* Work item *
The goal is an unaltered copy of the records below, minus any images.

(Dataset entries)
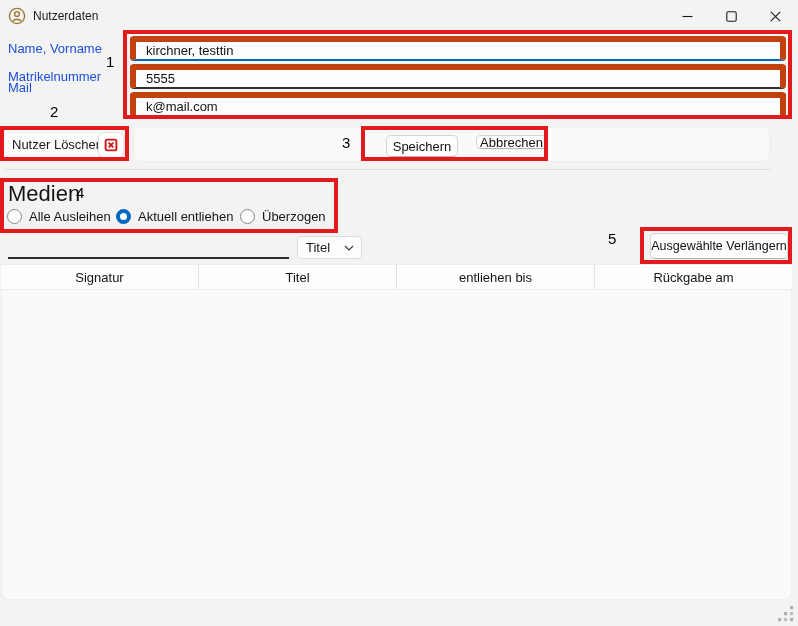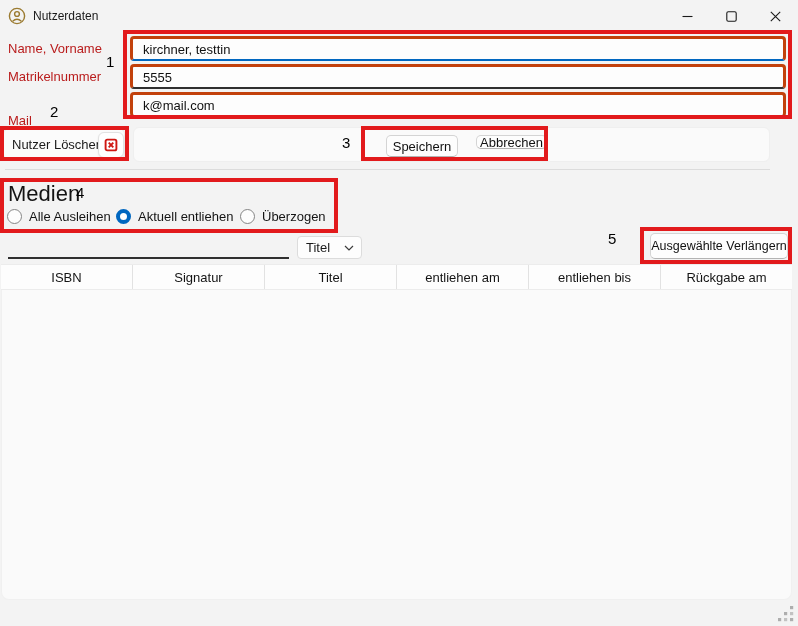"Name, Vorname" .field-label { color: #b91c1c -> #1d4ed8 }
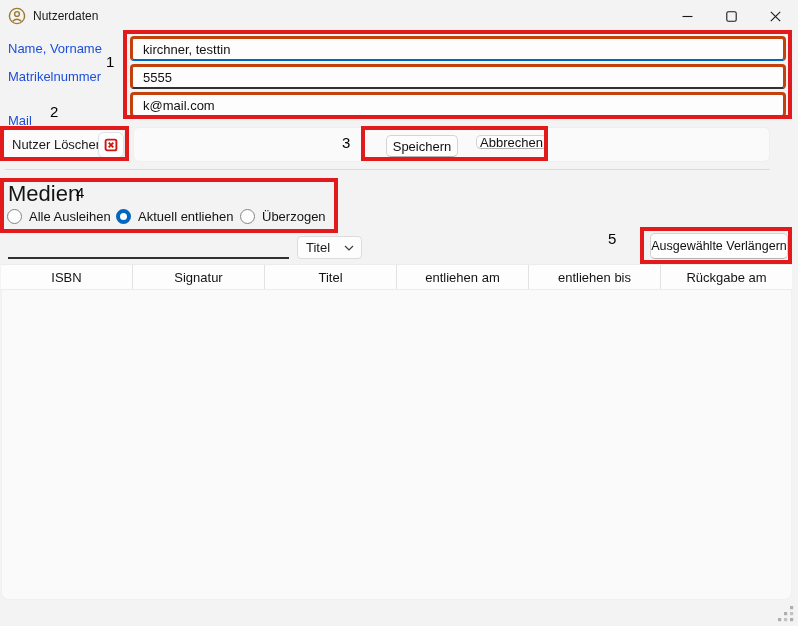"kirchner, testtin" .txt-input { border: 3px solid #c2410c -> 6px solid #c2410c }
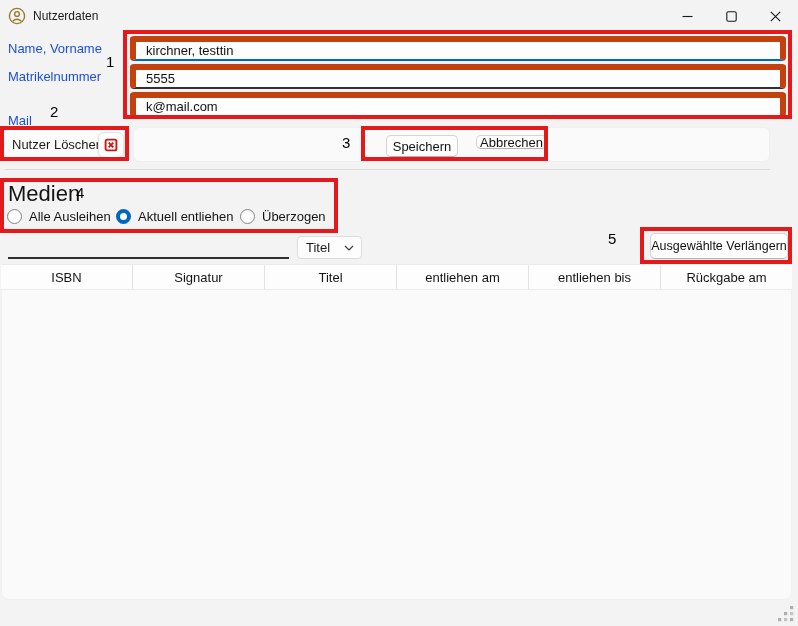"Mail" .lbl-2 { margin-top: 33px -> none }
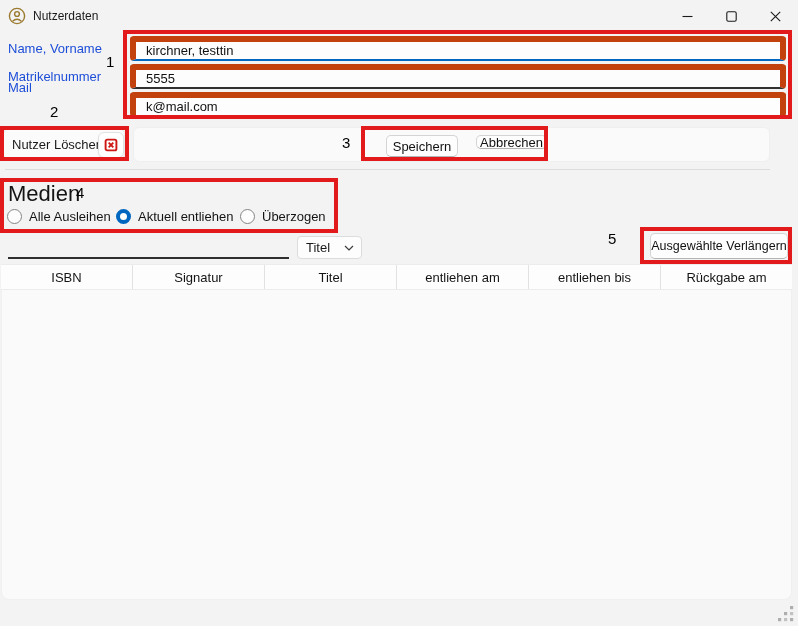"ISBN" div.th { html: <div>ISBN</div> -> none }
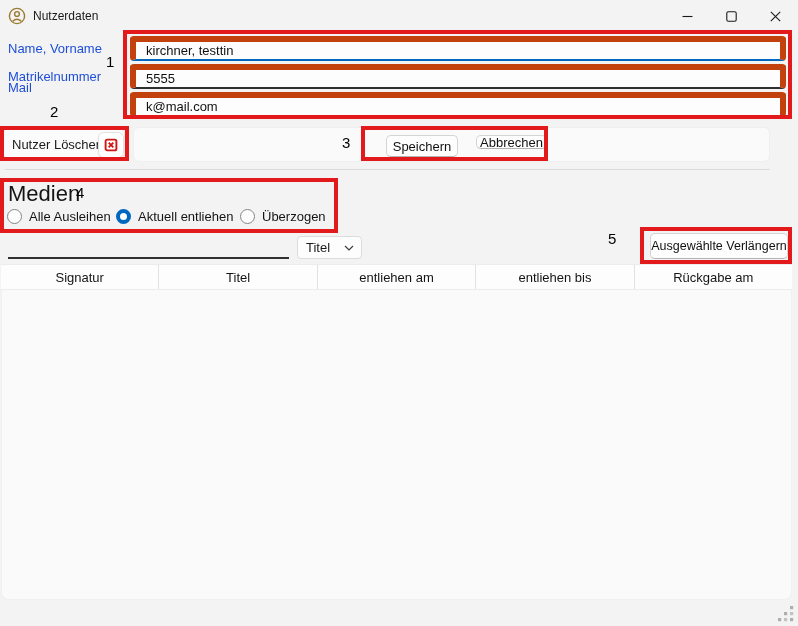"entliehen am" div.th { html: <div>entliehen am</div> -> none }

* Exercise answer *
"Name, Vorname" .field-label { color: #b91c1c -> #1d4ed8 }
"kirchner, testtin" .txt-input { border: 3px solid #c2410c -> 6px solid #c2410c }
"Mail" .lbl-2 { margin-top: 33px -> none }
"ISBN" div.th { html: <div>ISBN</div> -> none }
"entliehen am" div.th { html: <div>entliehen am</div> -> none }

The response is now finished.